My brother gives a presentation with a colleague at an elder hostel and elsewhere on the subject of Scandinavian music. He admits it is rather lame, and I have tried to help him research and put in order some of his information. So far he has not used anything I’ve discovered but he promises that will change in the future.
As a result I have learned quite a lot about Scandinavian music. We are of Norwegian and Swedish descent and do not come by the music of the other Nordic or Northern European music through our heritage. Maybe a little Finnish because we live in close proximity to the Minnesota Iron Range region. But there are other cultures in the pantheon including Danish, Icelandic, Faroese, Sami, Greenlandic, Ålandic….It’s quite an adventure.
The two Icelandic folk instruments I have encountered through research are the langspil, similar to the Norwegian langeleik which is related to the dulcimer, and the fidla, a bowed instrument. It is my understanding that both of these were resurrected from the Viking era by means of reconstruction of museum pieces, but are now used widely in contemporary Icelandic music.

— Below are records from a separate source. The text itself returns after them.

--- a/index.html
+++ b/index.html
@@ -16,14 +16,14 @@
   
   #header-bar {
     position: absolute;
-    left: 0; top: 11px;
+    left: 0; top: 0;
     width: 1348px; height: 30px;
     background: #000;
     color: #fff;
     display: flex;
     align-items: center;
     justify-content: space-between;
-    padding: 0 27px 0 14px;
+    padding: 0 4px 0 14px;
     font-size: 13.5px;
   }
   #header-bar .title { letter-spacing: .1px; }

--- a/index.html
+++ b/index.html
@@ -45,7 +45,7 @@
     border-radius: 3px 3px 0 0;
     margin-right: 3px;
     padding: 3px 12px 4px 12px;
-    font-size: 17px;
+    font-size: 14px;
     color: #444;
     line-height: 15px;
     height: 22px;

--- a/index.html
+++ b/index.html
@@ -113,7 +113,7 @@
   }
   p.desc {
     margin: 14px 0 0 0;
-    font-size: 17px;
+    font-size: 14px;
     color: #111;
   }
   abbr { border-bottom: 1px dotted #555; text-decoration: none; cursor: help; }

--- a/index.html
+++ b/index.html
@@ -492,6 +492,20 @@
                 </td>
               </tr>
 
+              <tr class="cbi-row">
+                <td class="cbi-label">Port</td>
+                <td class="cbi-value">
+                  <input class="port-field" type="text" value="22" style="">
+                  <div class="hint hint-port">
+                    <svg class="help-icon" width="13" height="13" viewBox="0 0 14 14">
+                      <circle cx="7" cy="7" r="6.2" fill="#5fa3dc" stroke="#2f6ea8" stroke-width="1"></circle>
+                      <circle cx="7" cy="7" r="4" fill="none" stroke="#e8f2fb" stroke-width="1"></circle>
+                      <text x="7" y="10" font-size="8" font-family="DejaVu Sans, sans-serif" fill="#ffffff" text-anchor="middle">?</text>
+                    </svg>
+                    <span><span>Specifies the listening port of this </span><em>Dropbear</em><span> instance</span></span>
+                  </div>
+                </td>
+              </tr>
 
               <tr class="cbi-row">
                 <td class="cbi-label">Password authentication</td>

I was somewhat familiar with the Swedish troubador tradition, of setting poems to music, through the works of Bellman and Taube. What I didn’t know is that the tradition continues. Two current artists I listen to are Dan Viktor and Stephen Sundström. In fact, Sundström is a friend on MySpace. One of the most interesting artists is Cornelis Vreeswijk. He passed away in 1987 at the age of 50. Even though I am not fluent in Nordic languages, the biting satire of his songs comes through. He felt much of the tradition was insipid, and he proceeded to change that. He is quite famous as a composer of Swedish folk music. And continues to gain new fans even though he passed away quite a few years ago. What is interesting is that he grew up speaking Dutch. His parents moved to Sweden when he was about 12.
The Swedish bagpipe is called a säkpipa. Medieval paintings show the instrument was widely known all over Sweden. The tradition gradually died out, except in one area of Dalarna. The instrument was revived and reconstructed based on old instruments found in museums. Today, there are at least two folk groups who make use of the unique, soft sound of the Swedish bagpipes.